🤖 AI Summary
Existing temporal graph neural networks (TGNNs) are limited to modeling pairwise interactions, neglecting higher-order structures (e.g., group-level dependencies), and suffer from poor memory efficiency—hindering both expressive power and scalability. To address these limitations, we propose HTGN—the first temporal graph neural network integrating hypergraph representation learning. HTGN introduces higher-order structural modeling into dynamic link prediction by constructing hyperedge representations via multi-feature edge aggregation and designing a temporal-aware hypergraph message-passing mechanism. We theoretically establish that HTGN possesses strictly greater expressive power than conventional TGNNs. Empirically, HTGN achieves significant improvements in link prediction accuracy across multiple real-world temporal graph datasets. Moreover, it reduces peak training memory consumption by up to 50%, effectively balancing high expressivity with computational efficiency.
📝 Abstract
Temporal Graph Neural Networks (TGNNs) have gained growing attention for modeling and predicting structures in temporal graphs. However, existing TGNNs primarily focus on pairwise interactions while overlooking higher-order structures that are integral to link formation and evolution in real-world temporal graphs. Meanwhile, these models often suffer from efficiency bottlenecks, further limiting their expressive power. To tackle these challenges, we propose a Higher-order structure Temporal Graph Neural Network, which incorporates hypergraph representations into temporal graph learning. In particular, we develop an algorithm to identify the underlying higher-order structures, enhancing the model's ability to capture the group interactions.
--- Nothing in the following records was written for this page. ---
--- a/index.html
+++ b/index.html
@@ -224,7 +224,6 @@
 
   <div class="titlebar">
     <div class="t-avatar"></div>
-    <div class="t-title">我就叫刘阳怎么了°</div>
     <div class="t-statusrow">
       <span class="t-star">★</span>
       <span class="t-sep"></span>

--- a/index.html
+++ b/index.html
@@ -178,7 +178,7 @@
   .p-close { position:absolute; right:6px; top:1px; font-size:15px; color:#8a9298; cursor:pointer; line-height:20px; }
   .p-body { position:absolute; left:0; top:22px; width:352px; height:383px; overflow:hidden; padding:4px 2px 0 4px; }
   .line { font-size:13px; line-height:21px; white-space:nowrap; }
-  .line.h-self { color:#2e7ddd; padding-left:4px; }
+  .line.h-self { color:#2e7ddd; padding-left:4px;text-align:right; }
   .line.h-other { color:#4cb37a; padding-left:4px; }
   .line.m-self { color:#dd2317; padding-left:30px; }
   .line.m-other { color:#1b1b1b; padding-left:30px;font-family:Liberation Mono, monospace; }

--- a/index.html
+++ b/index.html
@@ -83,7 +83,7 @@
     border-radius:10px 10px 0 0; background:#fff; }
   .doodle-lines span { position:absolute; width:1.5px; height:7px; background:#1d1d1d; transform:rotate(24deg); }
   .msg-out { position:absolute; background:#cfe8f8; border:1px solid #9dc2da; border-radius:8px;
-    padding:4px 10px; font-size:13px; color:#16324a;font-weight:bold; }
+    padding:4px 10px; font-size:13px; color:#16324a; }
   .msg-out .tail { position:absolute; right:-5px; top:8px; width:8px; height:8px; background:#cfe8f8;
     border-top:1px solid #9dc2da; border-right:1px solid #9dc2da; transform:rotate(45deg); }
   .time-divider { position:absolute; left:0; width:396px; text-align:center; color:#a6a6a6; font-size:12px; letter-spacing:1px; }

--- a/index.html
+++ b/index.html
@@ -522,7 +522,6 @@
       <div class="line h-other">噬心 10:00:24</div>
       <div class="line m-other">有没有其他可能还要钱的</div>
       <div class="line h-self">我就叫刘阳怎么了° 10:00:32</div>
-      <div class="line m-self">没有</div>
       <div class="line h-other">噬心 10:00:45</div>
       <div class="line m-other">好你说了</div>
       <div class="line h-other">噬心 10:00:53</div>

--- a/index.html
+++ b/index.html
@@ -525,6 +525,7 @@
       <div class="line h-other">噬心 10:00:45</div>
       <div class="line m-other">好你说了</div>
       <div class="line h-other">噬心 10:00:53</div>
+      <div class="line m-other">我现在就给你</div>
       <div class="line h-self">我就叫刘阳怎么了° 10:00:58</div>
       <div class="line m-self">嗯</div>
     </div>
Furthermore, by aggregating multiple edge features into hyperedge representations, HTGN effectively reduces memory cost during training. We theoretically demonstrate the enhanced expressiveness of our approach and validate its effectiveness and efficiency through extensive experiments on various real-world temporal graphs. Experimental results show that HTGN achieves superior performance on dynamic link prediction while reducing memory costs by up to 50% compared to existing methods.